- [Work to be completed]
Pictures aside, the data must be reproduced exactly.

....

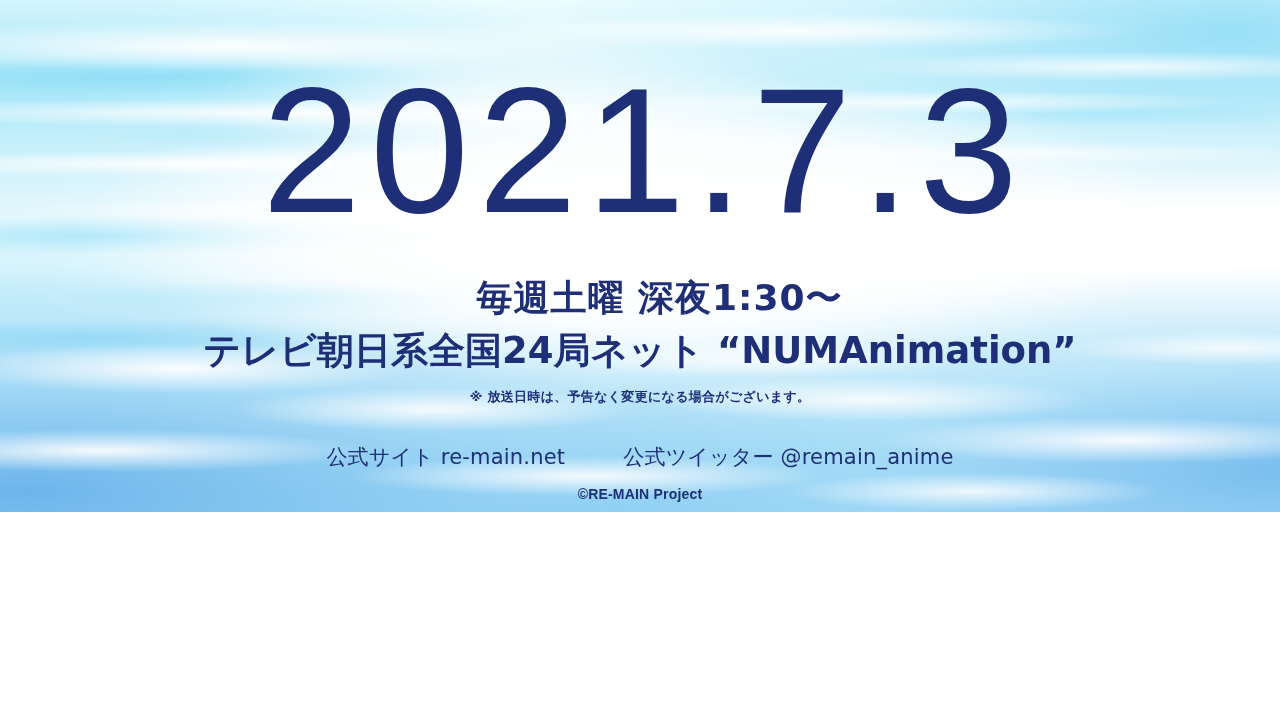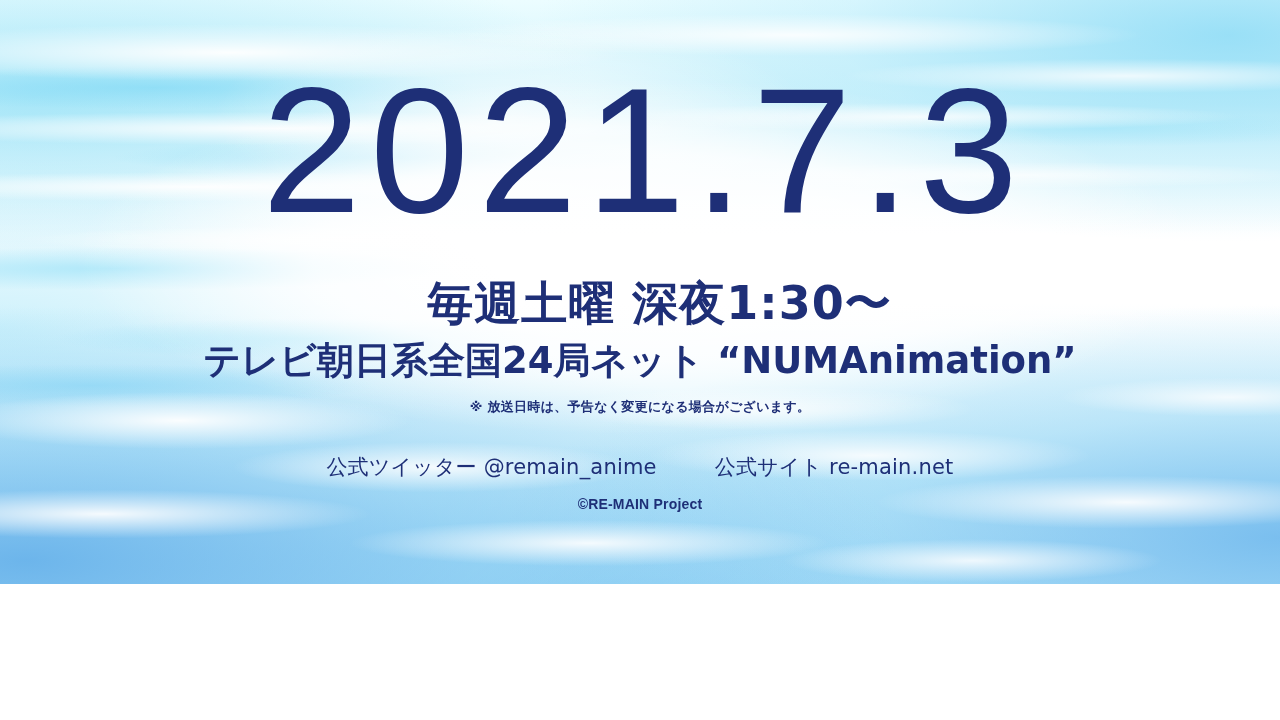--- a/index.html
+++ b/index.html
@@ -14,7 +14,7 @@
 
   #stage {
     position:relative;
-    width:1280px; height:584px;
+    width:1280px; height:512px;
     overflow:hidden;
     background:#eafbff;
   }

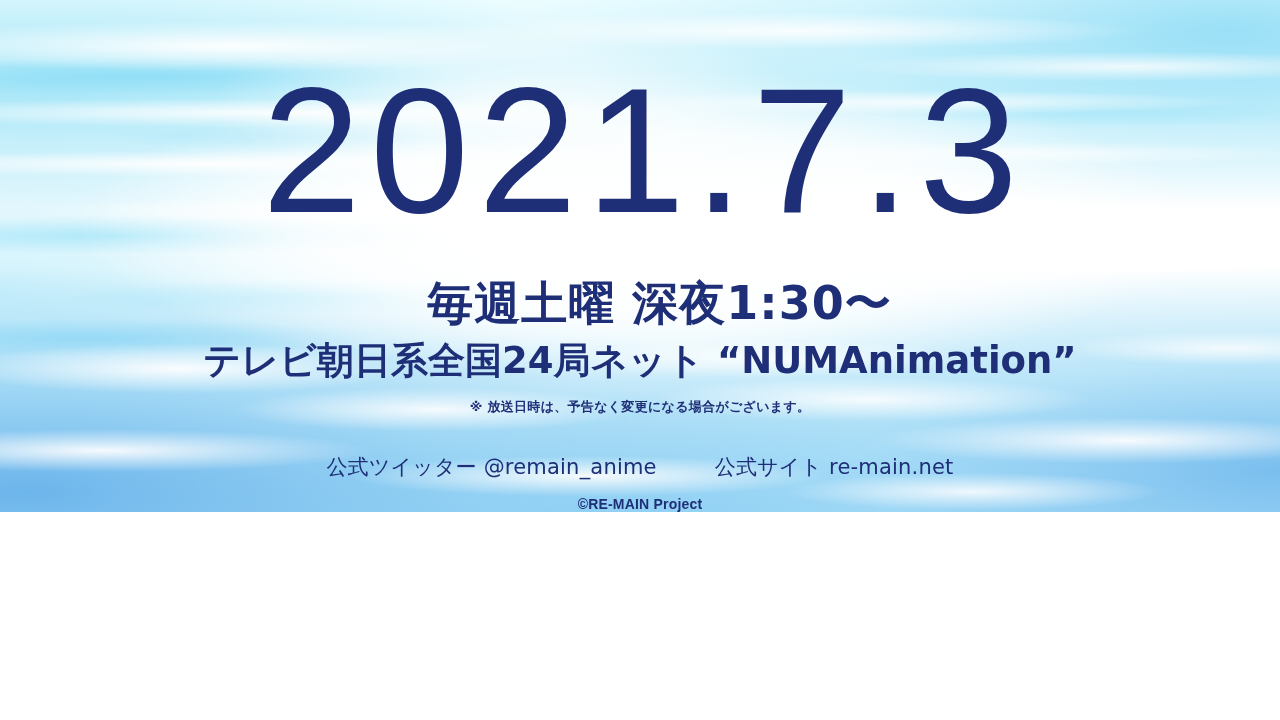--- a/index.html
+++ b/index.html
@@ -126,7 +126,7 @@
 
   .time-line {
     margin-top:40px;
-    font-size:46px;
+    font-size:36px;
     line-height:1;
     font-weight:700;
     letter-spacing:1px;

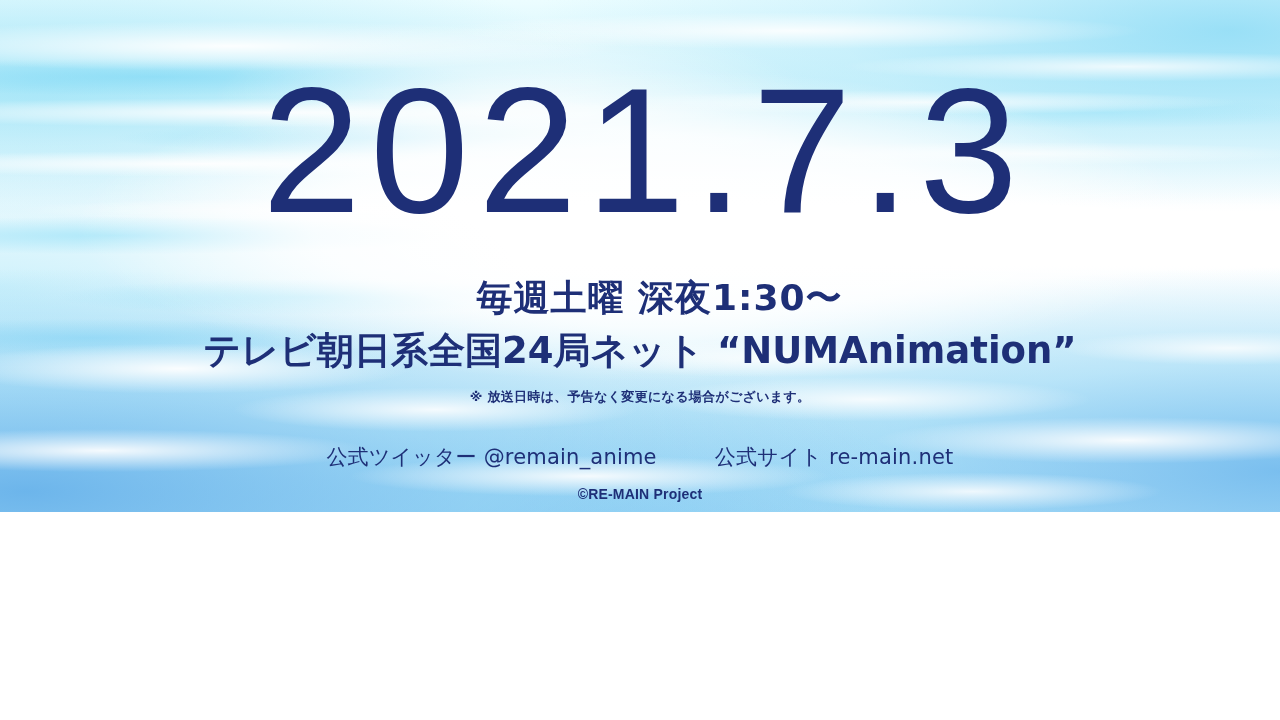--- a/index.html
+++ b/index.html
@@ -202,8 +202,8 @@
     <div class="notice-line">※ 放送日時は、予告なく変更になる場合がございます。</div>
 
     <div class="links-row">
+      <span class="link-item">公式サイト re-main.net</span>
       <span class="link-item">公式ツイッター @remain_anime</span>
-      <span class="link-item">公式サイト re-main.net</span>
     </div>
 
     <div class="copyright-line">©RE-MAIN Project</div>

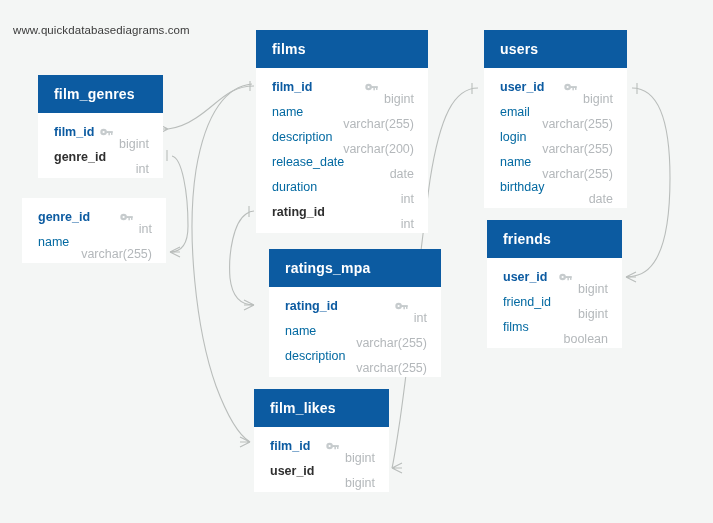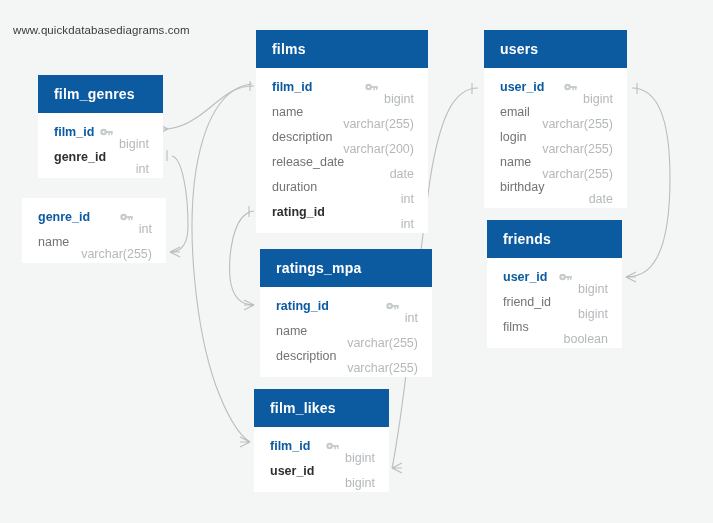--- a/index.html
+++ b/index.html
@@ -69,7 +69,7 @@
   }
   .col-name {
     font-size: 12.5px;
-    color: #737373;
+    color: #0369a1;
     flex: 0 0 auto;
   }
   .col-name.pk {

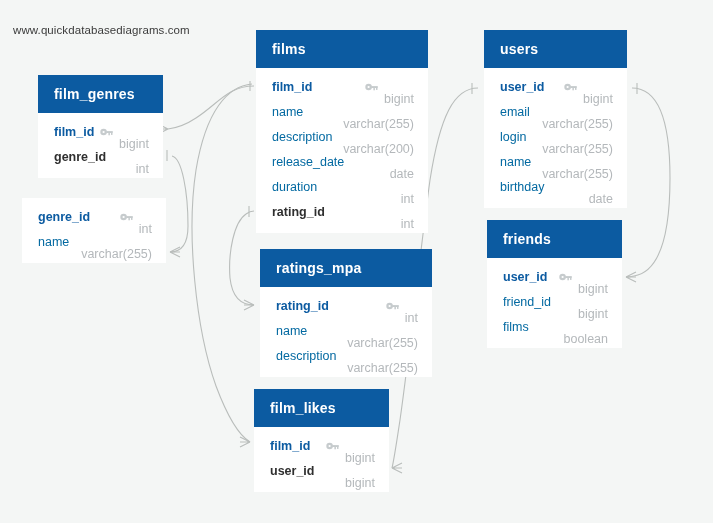--- a/index.html
+++ b/index.html
@@ -225,7 +225,7 @@
           </div>
         </div>
       </div>
-      <div class="table" style="left: 260px; top: 249px; width: 172px;">
+      <div class="table" style="left: 269px; top: 249px; width: 172px;">
         <div class="tbl-header">ratings_mpa</div>
         <div class="tbl-body">
           <div class="row">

....

- [Exercise response]
--- a/index.html
+++ b/index.html
@@ -14,7 +14,7 @@
 
   #stage {
     position:relative;
-    width:1280px; height:584px;
+    width:1280px; height:512px;
     overflow:hidden;
     background:#eafbff;
   }

--- a/index.html
+++ b/index.html
@@ -126,7 +126,7 @@
 
   .time-line {
     margin-top:40px;
-    font-size:46px;
+    font-size:36px;
     line-height:1;
     font-weight:700;
     letter-spacing:1px;

--- a/index.html
+++ b/index.html
@@ -202,8 +202,8 @@
     <div class="notice-line">※ 放送日時は、予告なく変更になる場合がございます。</div>
 
     <div class="links-row">
+      <span class="link-item">公式サイト re-main.net</span>
       <span class="link-item">公式ツイッター @remain_anime</span>
-      <span class="link-item">公式サイト re-main.net</span>
     </div>
 
     <div class="copyright-line">©RE-MAIN Project</div>

--- a/index.html
+++ b/index.html
@@ -69,7 +69,7 @@
   }
   .col-name {
     font-size: 12.5px;
-    color: #737373;
+    color: #0369a1;
     flex: 0 0 auto;
   }
   .col-name.pk {

--- a/index.html
+++ b/index.html
@@ -225,7 +225,7 @@
           </div>
         </div>
       </div>
-      <div class="table" style="left: 260px; top: 249px; width: 172px;">
+      <div class="table" style="left: 269px; top: 249px; width: 172px;">
         <div class="tbl-header">ratings_mpa</div>
         <div class="tbl-body">
           <div class="row">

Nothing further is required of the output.